Dimana seyogianya sejak tahun 1999 Pemerintah Daerah, khusunya DPRD dengan hak inisiatipnya telah membuat Perda tentang penegasan hak ulayat atau hak-hak serupa itu sebagai hak banua/manua menjadi watas komunal masyarakat persekutuan hukum adat. Namun demikian walaupun telah 9 atau 10 kali mengikuti Pemilu dan telah ada 10 periode DPRD belum pernah ada upaya dari DPRD untuk membuat Peraturan Daerah tentang Pengakuan hak ulayat.
Kesimpulan:
1. Bahwa hak ulayat atau
hak-hak serupa itu, sebagai hak banua/watas komunal
masyarakat presekutan hukum adat di Kalimanan
Barat memang ada. Numun sampai saat ini di Kalimantan Barat terutama di
Kabupaten-kabupaten belum ada Perda yang mengatur penegasan Hak Ulayat atau
hak-hak serupa itu, sebagai hak banua/watas komunal masyarakat persekutuan
hukum adat.
2. Bahwa DPRD yg mewakili
rakyat belum dapat membuktikan keberpihakanya pada masyarakat kecil penguasa
dan pemilih hak ulayat atau hak-hak serupa itu
sebagai hak banua/menua menjadi watas komunal masyakat persekutuan hukum
adat.
3. Bahwa konflik itu dapat saja
dihindarkan apabila ada goodwill pemeriatah yaitu dengan memberikan penegasan
pengakuan akan hak masyarakat Hukum Adat atas tanah milik adat, baik perorangan
maupun komunal.
Saran
1. Untuk kesejahteran
masyarakat, yang terikat pada satu negara yaitu NKRI
Pemerintah perlu segera
menegasakan pengakuan keberadaan hak ulayat atau hak-ak serupa itu sebgai hak
banua/ menua menjasi watas komunal masyarakat persekutuan hukum adat.
2. Untuk mewujudkan arti
sebagai wakili Rakyat DPR disatu pihak harus mampu mendorong daerah mengambil insistif dan dilain pihak DPRD perlu membentukan Perda yang
berpihak pada masyarakat penguasa atau pemilik hak ulayat atau hak-hak serupa
itu menjadi hak banua/watas komunal masyarakat persekutaun hukum adat setempat
3 Potensi hak ulayat atau
hak-hak serupa itu sebagai hak banua/menua menjadi watas komunal masyarakat
persekutuan hukum adat, perlu diupayakan sebagai upaya menumbuhkan, “sence of
capability, sence of responsibility dan sence of belonging” (kemampuan,
tanggung jawab dan rasa memiliki) pada
daerah.
4. Jangan pernah ada upaya
untuk menggugurkan hak milik adat ke HGU (Hak Guna Usaha), karena itu akan menjadi salah satu sumber konflik yang sangat berbahaya, sebab itu akan menghapuskan
hak masyarakat adat atas tanah-tanah mereka.

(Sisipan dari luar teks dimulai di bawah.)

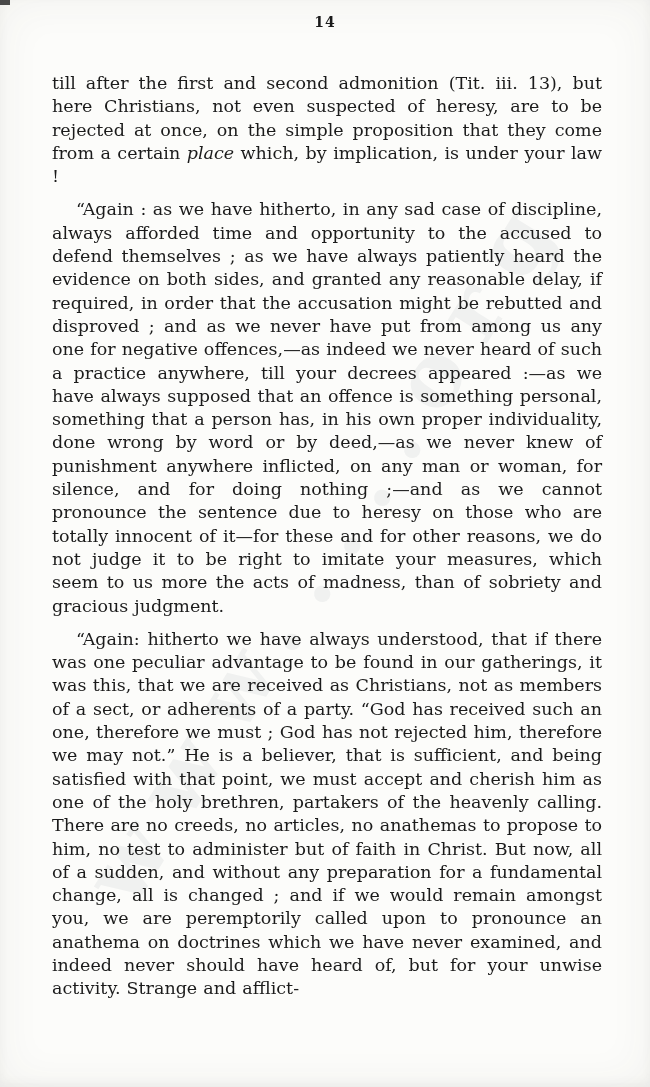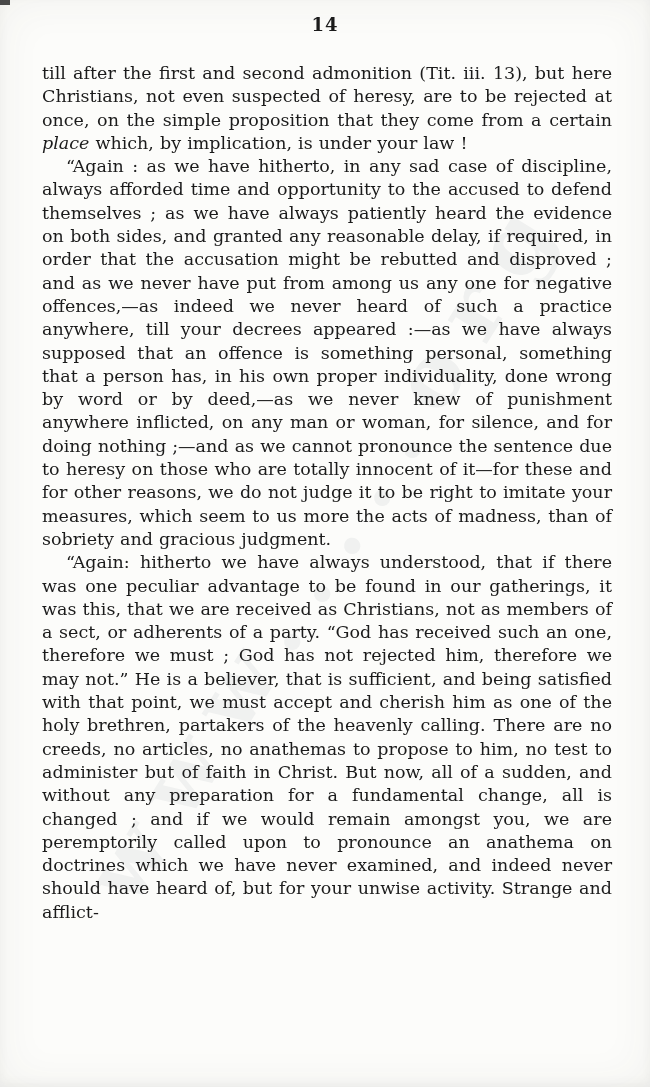--- a/index.html
+++ b/index.html
@@ -39,37 +39,37 @@
     color: rgba(100, 112, 128, 0.08);
     pointer-events: none;
     user-select: none;
   }
   .page-number {
     position: absolute;
     top: 14px;
     left: 0;
     right: 0;
     text-align: center;
-    font-size: 18px;
+    font-size: 14px;
     font-weight: bold;
     letter-spacing: 1px;
     color: #1b1b1b;
   }
   .body-text {
     position: absolute;
     top: 62px;
     left: 42px;
     width: 570px;
     font-size: 17.5px;
     line-height: 23.3px;
     text-align: justify;
     word-spacing: 0.5px;
   }
   .para {
-    margin: 0;
+    margin: 10px;
   }
   .para.indent {
     text-indent: 24px;
   }
   .para em {
     font-style: italic;
   }
 </style>
 </head>
 <body>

5. Setelah kepemilikan tanah
dikukuhkan dengan Peraturan Daerh maka harus di ciptakan suasana saling
menguntungkan antara masyarakat pemilik tanah adat dengan pengusaha yaitu wind-wind solution
atau dengan pembagian saham 60 %
pengusaha, 5 % pemerintah, dan 35 % masyarakat pemilik tanah adat.